Kollinearität in der Statistik Korrelation zwischen Prädiktorvariablen (oder unabhängigen Variablen), so dass sie eine lineare Beziehung in einem Regressionsmodell ausdrücken. Wenn Prädiktorvariablen im selben Regressionsmodell korreliert sind, können sie den Wert der abhängigen Variablen nicht unabhängig vorhersagen. Mit anderen Worten, sie erklären einen Teil der gleichen Varianz in der abhängigen Variablen, was wiederum ihre statistische Signifikanz verringert.
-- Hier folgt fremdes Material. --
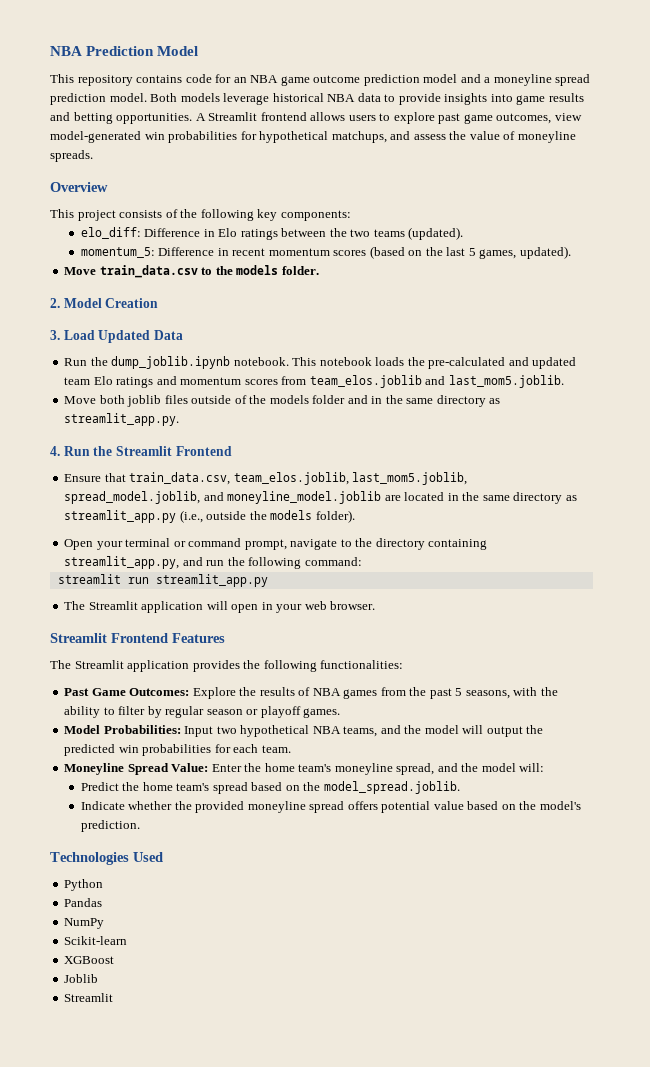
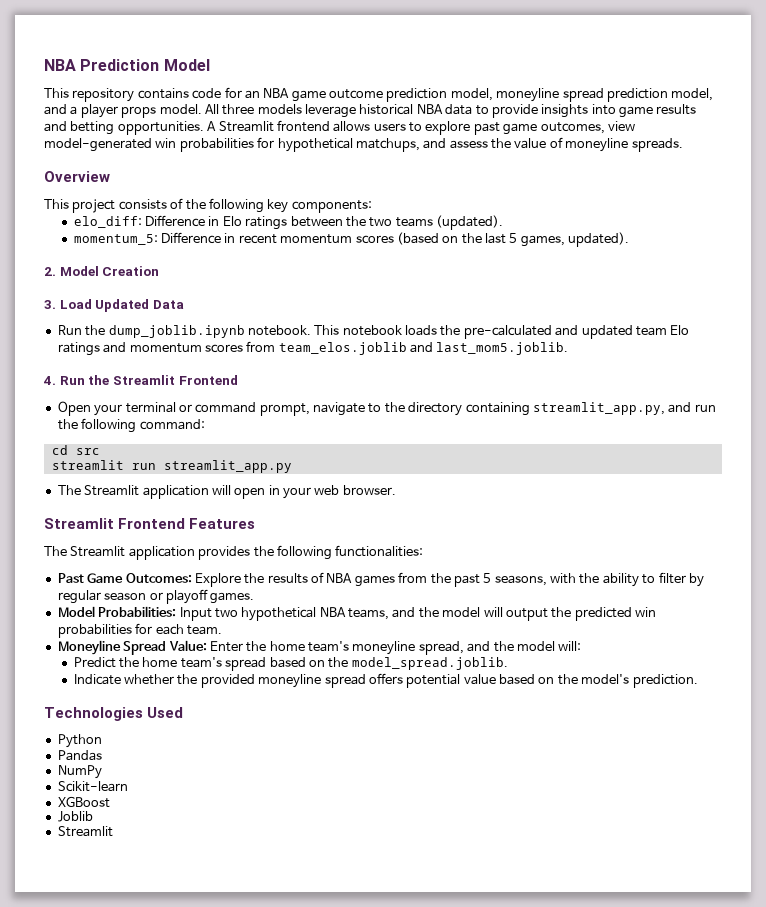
- This repository contains code for an NBA game outcome prediction model and a moneyline spread prediction model. Both models leverage historical NBA data to provide insights into game results and betting opportunities.
+ This repository contains code for an NBA game outcome prediction model, moneyline spread prediction model, and a player props model. All three models leverage historical NBA data to provide insights into game results and betting opportunities.
- Move train_data.csv to the models folder.
- Move both joblib files outside of the models folder and in the same directory as streamlit_app.py.
- Ensure that train_data.csv, team_elos.joblib, last_mom5.joblib, spread_model.joblib, and moneyline_model.joblib are located in the same directory as streamlit_app.py (i.e., outside the models folder).
+ cd src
Kollinearität wird in der Regressionsanalyse zu einem Problem, wenn eine hohe Korrelation oder Assoziation zwischen zwei potenziellen Prädiktorvariablen besteht, wenn der p- Wert (dh die Verringerung des Signifikanzniveaus) einer Prädiktorvariablen dramatisch ansteigt , wenn ein anderer Prädiktor enthalten ist im Regressionsmodell oder wenn ein Inflationsfaktor mit hoher Varianz bestimmt wird. Der Varianzinflationsfaktor liefert ein Maß für den Grad der Kollinearität, so dass ein Varianzinflationsfaktor von 1 oder 2 im Wesentlichen keine Kollinearität zeigt und ein Maß von 20 oder höher extreme Kollinearität zeigt.

Multikollinearität beschreibt eine Situation, in der mehr als zwei Prädiktorvariablen zugeordnet sind, so dass, wenn alle im Modell enthalten sind, eine Abnahme der statistischen Signifikanz beobachtet wird. Ähnlich wie bei der Diagnose der Kollinearität kann die Multikollinearität unter Verwendung von Varianzinflationsfaktoren mit demselben Leitfaden bewertet werden, bei dem Werte über 10 einen hohen Grad an Multikollinearität nahelegen. Im Gegensatz zur Diagnose der Kollinearität ist es jedoch möglicherweise nicht möglich, die Multikollinearität vorherzusagen, bevor ihre Auswirkungen auf das multiple Regressionsmodell beobachtet werden, da zwei der Prädiktorvariablen möglicherweise nur einen geringen Grad an Korrelation oder Assoziation aufweisen.